純愛メランコリー
最終話
鳴り響くアラームを止め、そっと目を開けた。
たくさん泣いたせいで瞬きが重い。
あの後、病院からどうやって帰って来たのかも覚えていない。
受け入れようとしても、未だに信じがたくて。
(向坂くん……)
本当に死んじゃったんだ。
心にぽっかりと空いた空洞に、冷たい風が吹き抜ける。
この喪失感が、深い悲しみが、埋まる日は来るのだろうか。
彼のいない世界で、私は生きていけるのかな?
ベッドから下り、学校へ行く支度を整える。
暗闇に閉じ込められ、何もかもから置き去りにされているみたいなのに。
どんなことがあっても時間は私を待ってくれない。
ループから抜け出したからか、嘘みたいに身体が軽くなっていた。
死の苦痛から解放されたのだ。
皮肉なものだけれど、向坂くんのお陰なのかな。
彼がすべてを持って行ってくれたのかもしれない。
鬱々と沈むような気持ちで教室に入る。
机に鞄を置いたとき、蒼くんが歩み寄ってきた。
「大丈夫?」
そんなわけがなくても、そう聞かれるとどうしてか首を縦に振ってしまう。
今さら蒼くんに強がる必要なんてないのに。
「うん……大丈夫だよ」
「本当に? そんなはずないよね……、急に理人くんがあんなことになっちゃって」
平気を装おうと無理に浮かべた笑顔が引きつった。
向坂くんじゃなくて、理人?
……ううん、それ以前にこの台詞は────。
「無理しないでね。菜乃ちゃんまで倒れたら大変だし」
唖然とした。
呼吸すら忘れ、信じられない気持ちで彼の双眸を見つめる。
「……どうかしたの?」
案ずるように首を傾げる蒼くんに何か言おうとしたとき、カシャン、という軽い音が耳に届いた。

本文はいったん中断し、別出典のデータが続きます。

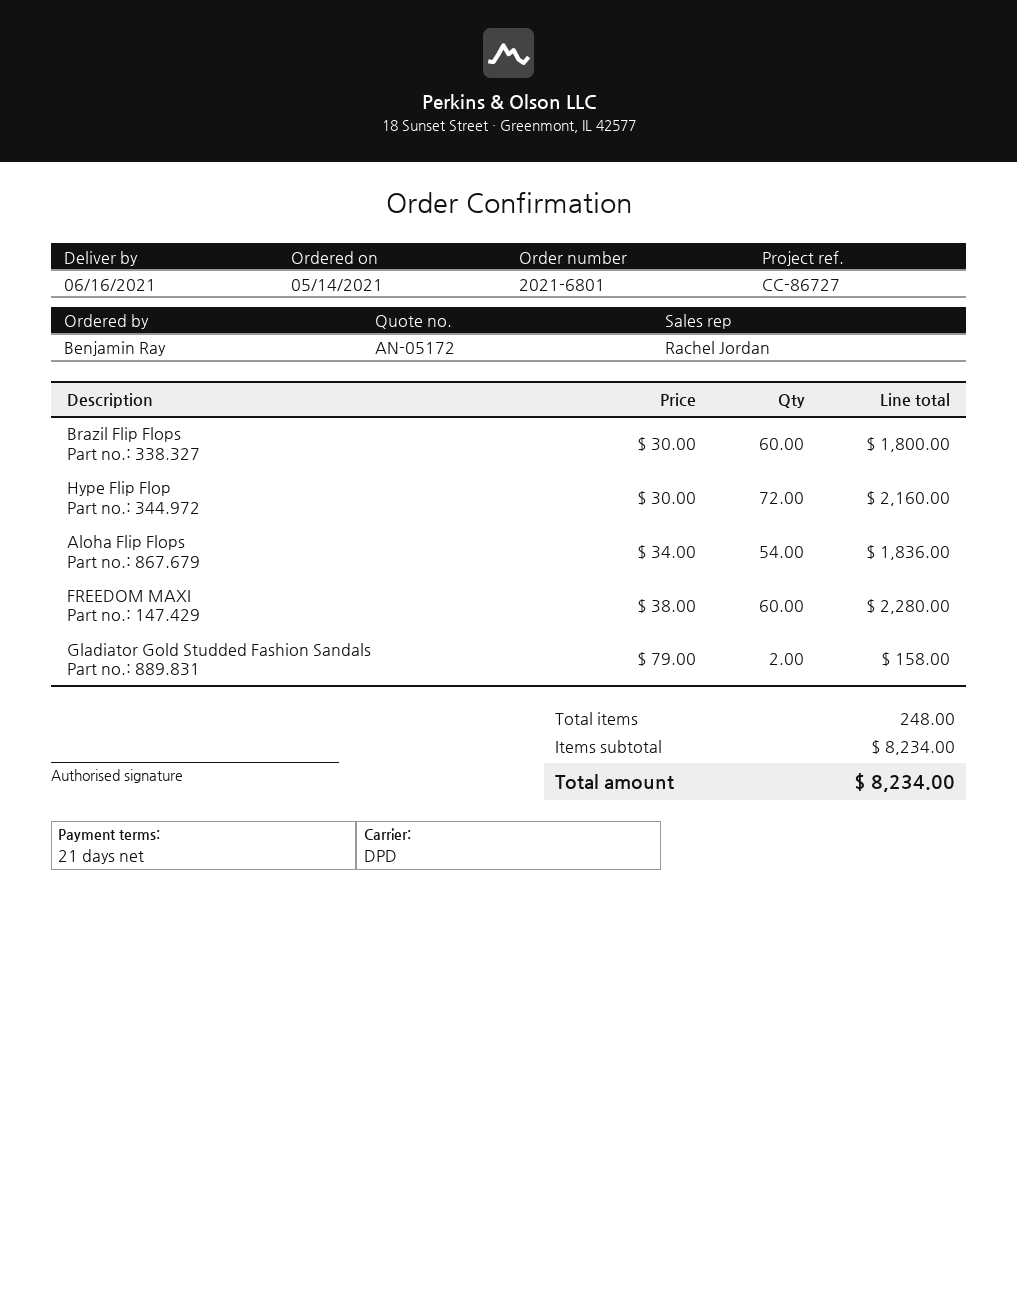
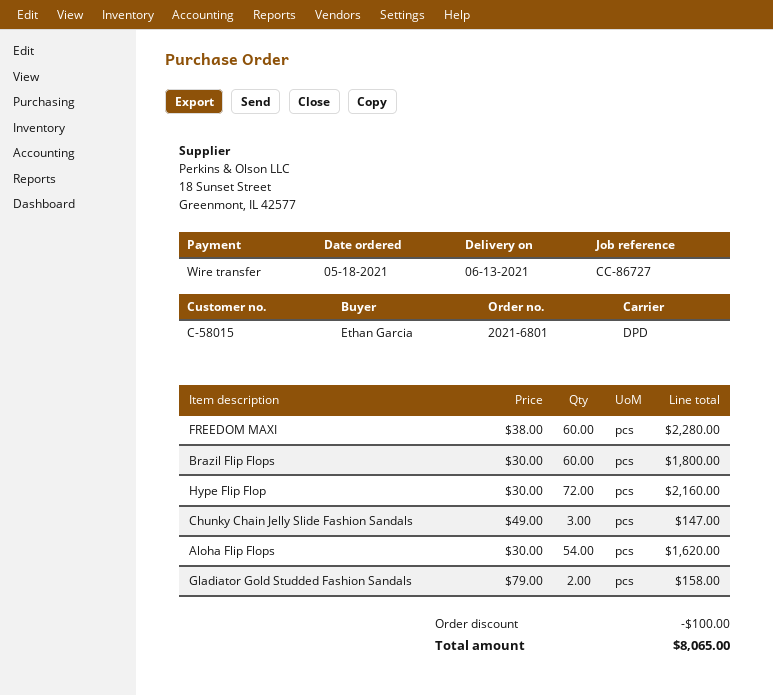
order date: 2021-05-14 -> 2021-05-18
delivery date: 2021-06-16 -> 2021-06-13
ordered by: Benjamin Ray -> Ethan Garcia
Aloha Flip Flops: 54 x 34.00 = 1836.00 -> 54 x 30.00 = 1620.00
Chunky Chain Jelly Slide Fashion Sandals: none -> 3 x 49.00 = 147.00
discount: none -> 100.00
total: 8234.00 -> 8065.00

その出処を見やれば、女の子のシャーペンが床に落ちたところだった。
そして、スマホを囲む男の子たち。
別の彼にぶつかって、水がこぼれる────。
「あ、蒼くん……。今日って何日!?」
勢いよく彼の上腕を掴み、縋るように尋ねた。
「え? えっと、7日かな」
やや気圧されながらも蒼くんはそう答える。
それを聞き、思わずたたらを踏んだ。
(まだ……)
まだ、今日は終わっていない。
明日は来ていない。……ということは。
「向坂くん……!」
彼は生きている。
今日が終わっていないのなら、彼が亡くなった事実も消えた。
蒼くんの困惑したように引き止める声を背に、私は教室を飛び出した。